Segment Open
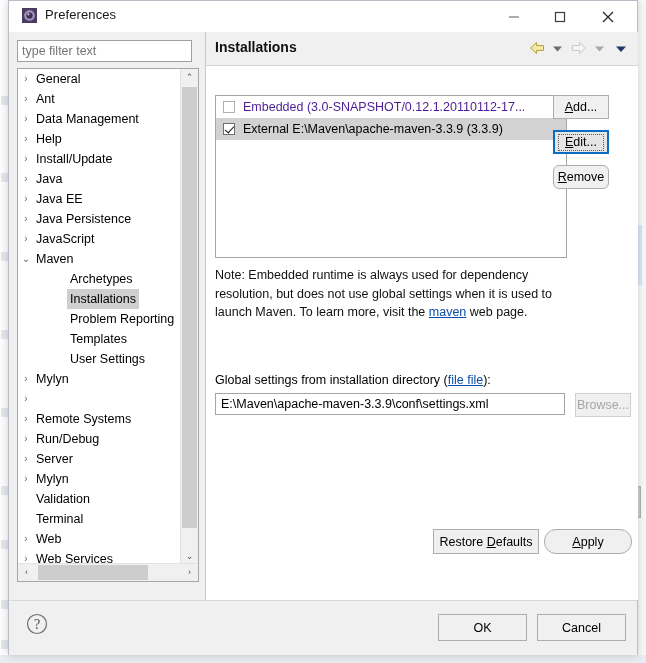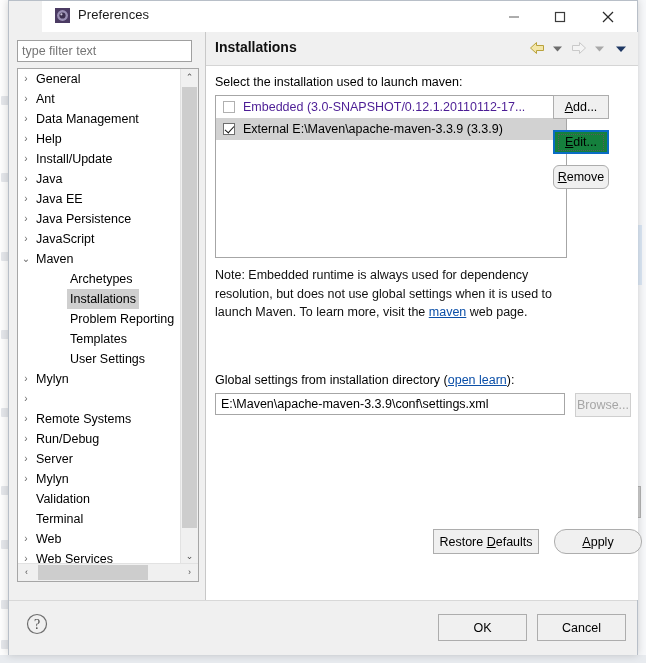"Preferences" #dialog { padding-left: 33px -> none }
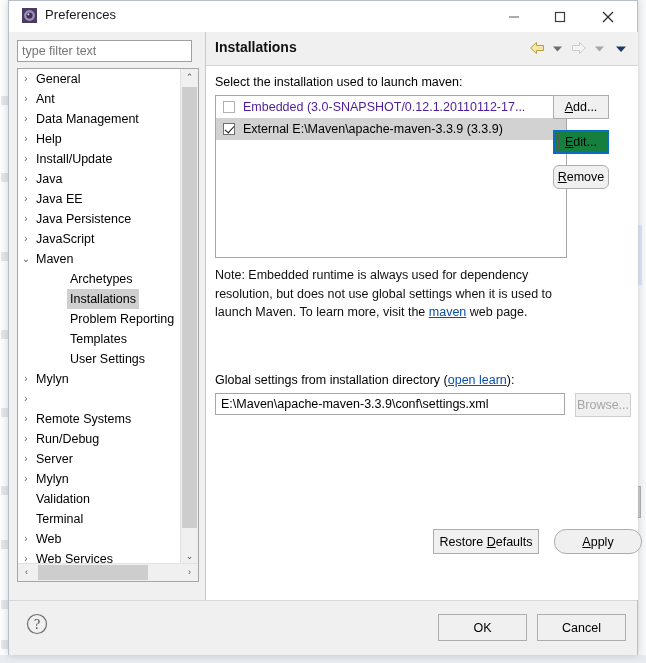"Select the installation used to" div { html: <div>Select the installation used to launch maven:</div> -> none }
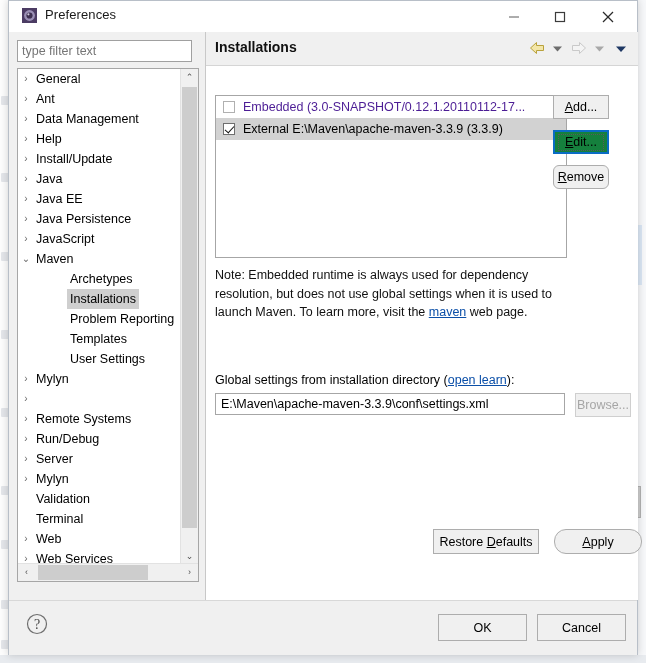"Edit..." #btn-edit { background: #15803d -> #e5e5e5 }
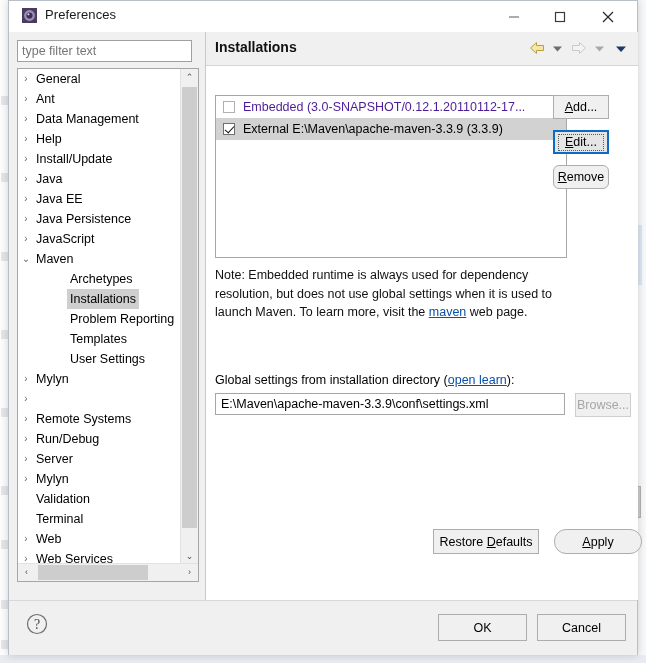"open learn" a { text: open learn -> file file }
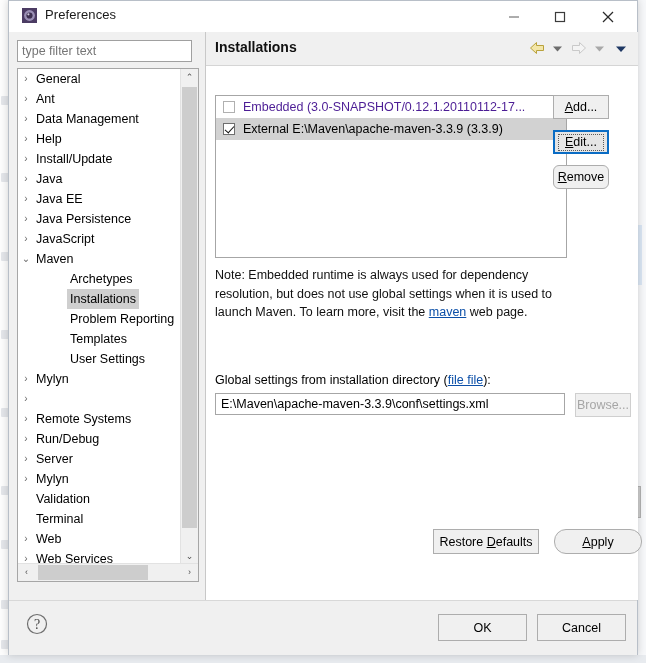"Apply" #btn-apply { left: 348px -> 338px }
Segment Closed
_Task to carry out_. From the line containing "background: #15803d ->" through the last line of the material above, write out each line exactly, leaving aside all pictures.

_Solution_.
"Edit..." #btn-edit { background: #15803d -> #e5e5e5 }
"open learn" a { text: open learn -> file file }
"Apply" #btn-apply { left: 348px -> 338px }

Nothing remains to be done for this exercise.